Write out the records word for word, with no pictures.
Extracted material Block Start
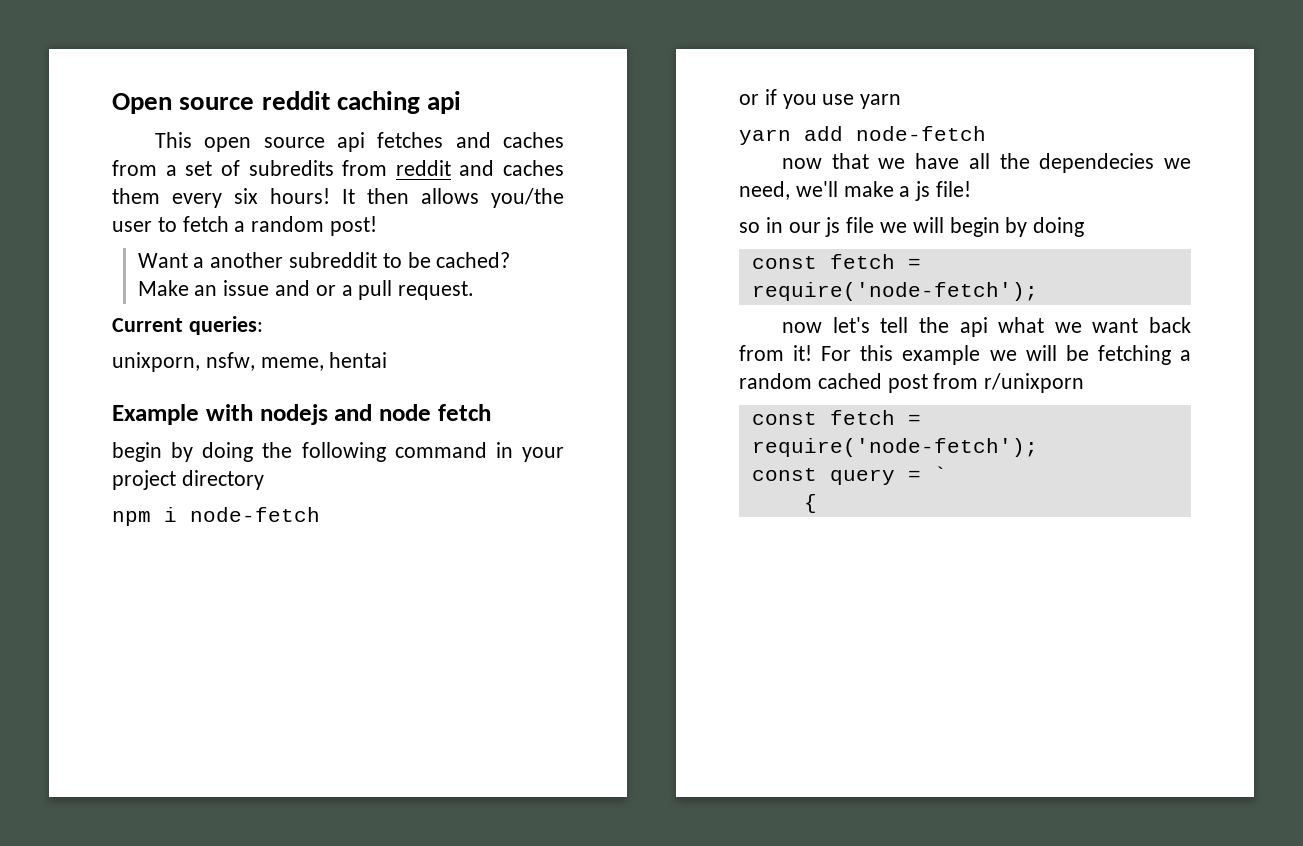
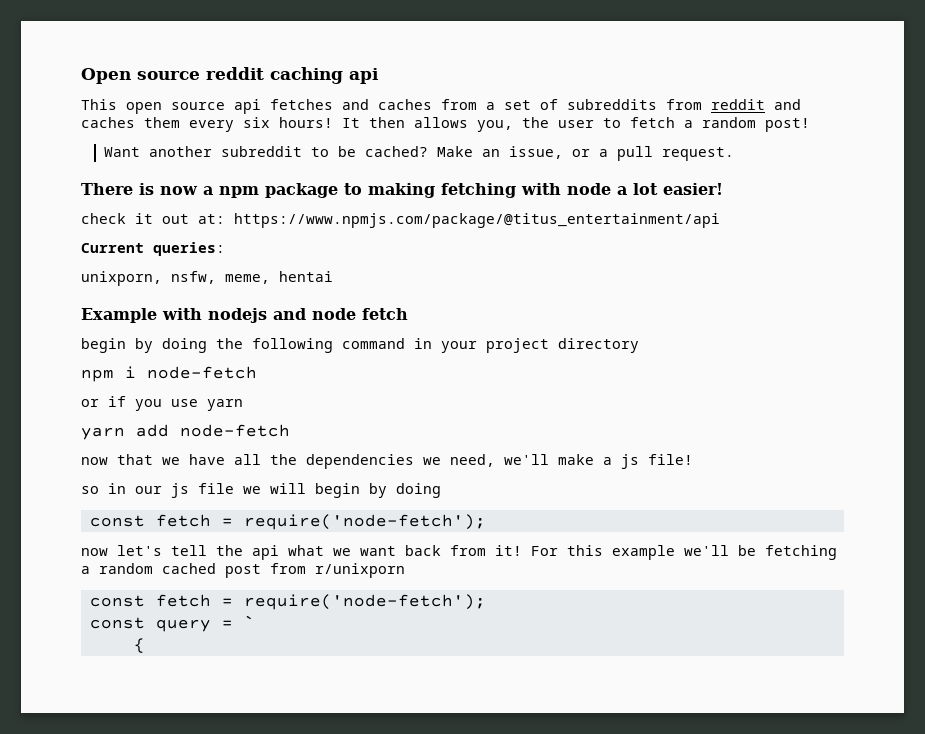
[248,160,334,176] subredits -> [567,99,657,110] subreddits
[491,188,564,208] you/the -> [477,117,549,132] you, the
[193,257,205,268] a -> (141, 152) none
[223,280,311,296] issue and -> [509,146,564,159] issue,
(475, 290) none -> [81,183,723,198] [81,213,720,228] // There is now a npm package to making fetching with node a lot easier! // check it out at: https://www.npmjs.com/package/@titus_entertainment/api
[1039,153,1155,173] dependecies -> [306,454,414,469] dependencies
[989,345,1057,361] we will -> [684,545,729,556] we'll

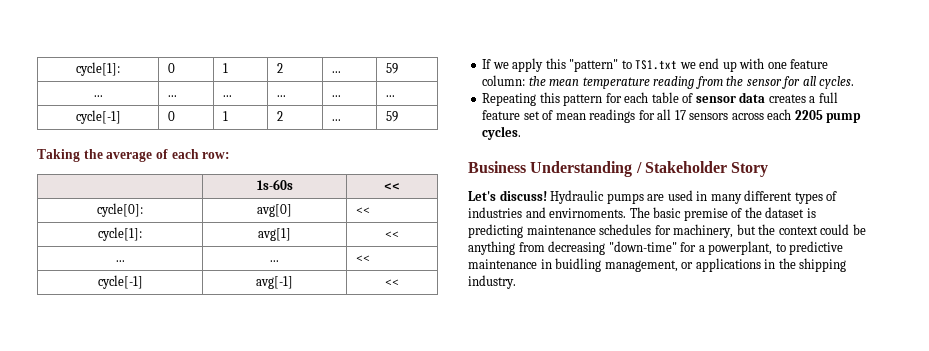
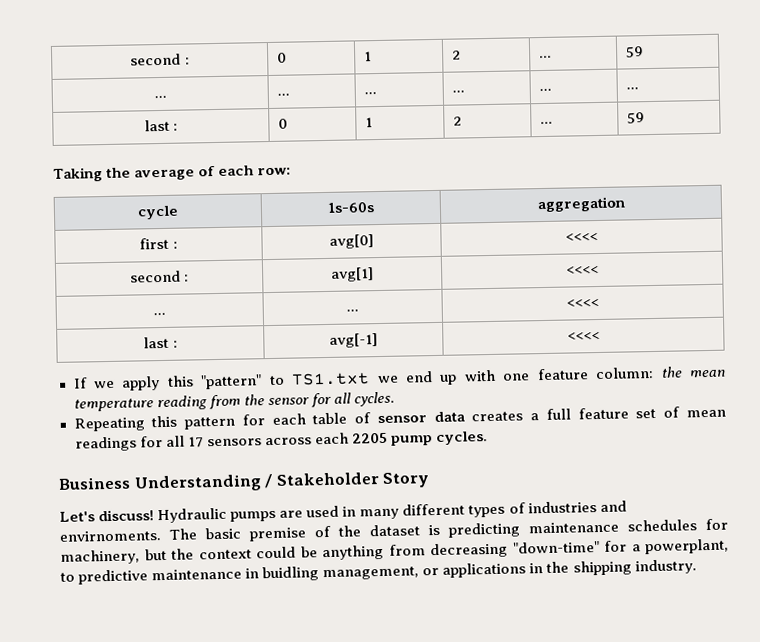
[76,62,120,76] cycle[1]: -> [130,53,190,66] second :
[75,110,121,124] cycle[-1] -> [143,119,179,132] last :
(231, 155) none -> [137,205,179,220] cycle
[384,183,400,190] [97,203,143,217] [257,204,292,217] [355,207,370,214] [98,227,142,241] << // cycle[0]: | avg[0] | << // cycle[1]: -> [536,196,626,213] [139,237,178,250] [329,234,374,249] [565,233,598,242] [129,270,190,283] aggregation // first : | avg[0] | <<<< // second :
[385,231,399,238] [115,260,125,262] [270,260,279,262] [355,255,370,262] [97,275,143,289] << // ... | ... | << // cycle[-1] -> [566,265,599,275] [153,312,166,316] [346,309,359,312] [566,298,599,308] [143,336,178,349] <<<< // ... | ... | <<<< // last :
[385,279,399,286] << -> [567,331,600,341] <<<<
Extracted material Block End
> _Solution to the exercise_
[248,160,334,176] subredits -> [567,99,657,110] subreddits
[491,188,564,208] you/the -> [477,117,549,132] you, the
[193,257,205,268] a -> (141, 152) none
[223,280,311,296] issue and -> [509,146,564,159] issue,
(475, 290) none -> [81,183,723,198] [81,213,720,228] // There is now a npm package to making fetching with node a lot easier! // check it out at: https://www.npmjs.com/package/@titus_entertainment/api
[1039,153,1155,173] dependecies -> [306,454,414,469] dependencies
[989,345,1057,361] we will -> [684,545,729,556] we'll

[76,62,120,76] cycle[1]: -> [130,53,190,66] second :
[75,110,121,124] cycle[-1] -> [143,119,179,132] last :
(231, 155) none -> [137,205,179,220] cycle
[384,183,400,190] [97,203,143,217] [257,204,292,217] [355,207,370,214] [98,227,142,241] << // cycle[0]: | avg[0] | << // cycle[1]: -> [536,196,626,213] [139,237,178,250] [329,234,374,249] [565,233,598,242] [129,270,190,283] aggregation // first : | avg[0] | <<<< // second :
[385,231,399,238] [115,260,125,262] [270,260,279,262] [355,255,370,262] [97,275,143,289] << // ... | ... | << // cycle[-1] -> [566,265,599,275] [153,312,166,316] [346,309,359,312] [566,298,599,308] [143,336,178,349] <<<< // ... | ... | <<<< // last :
[385,279,399,286] << -> [567,331,600,341] <<<<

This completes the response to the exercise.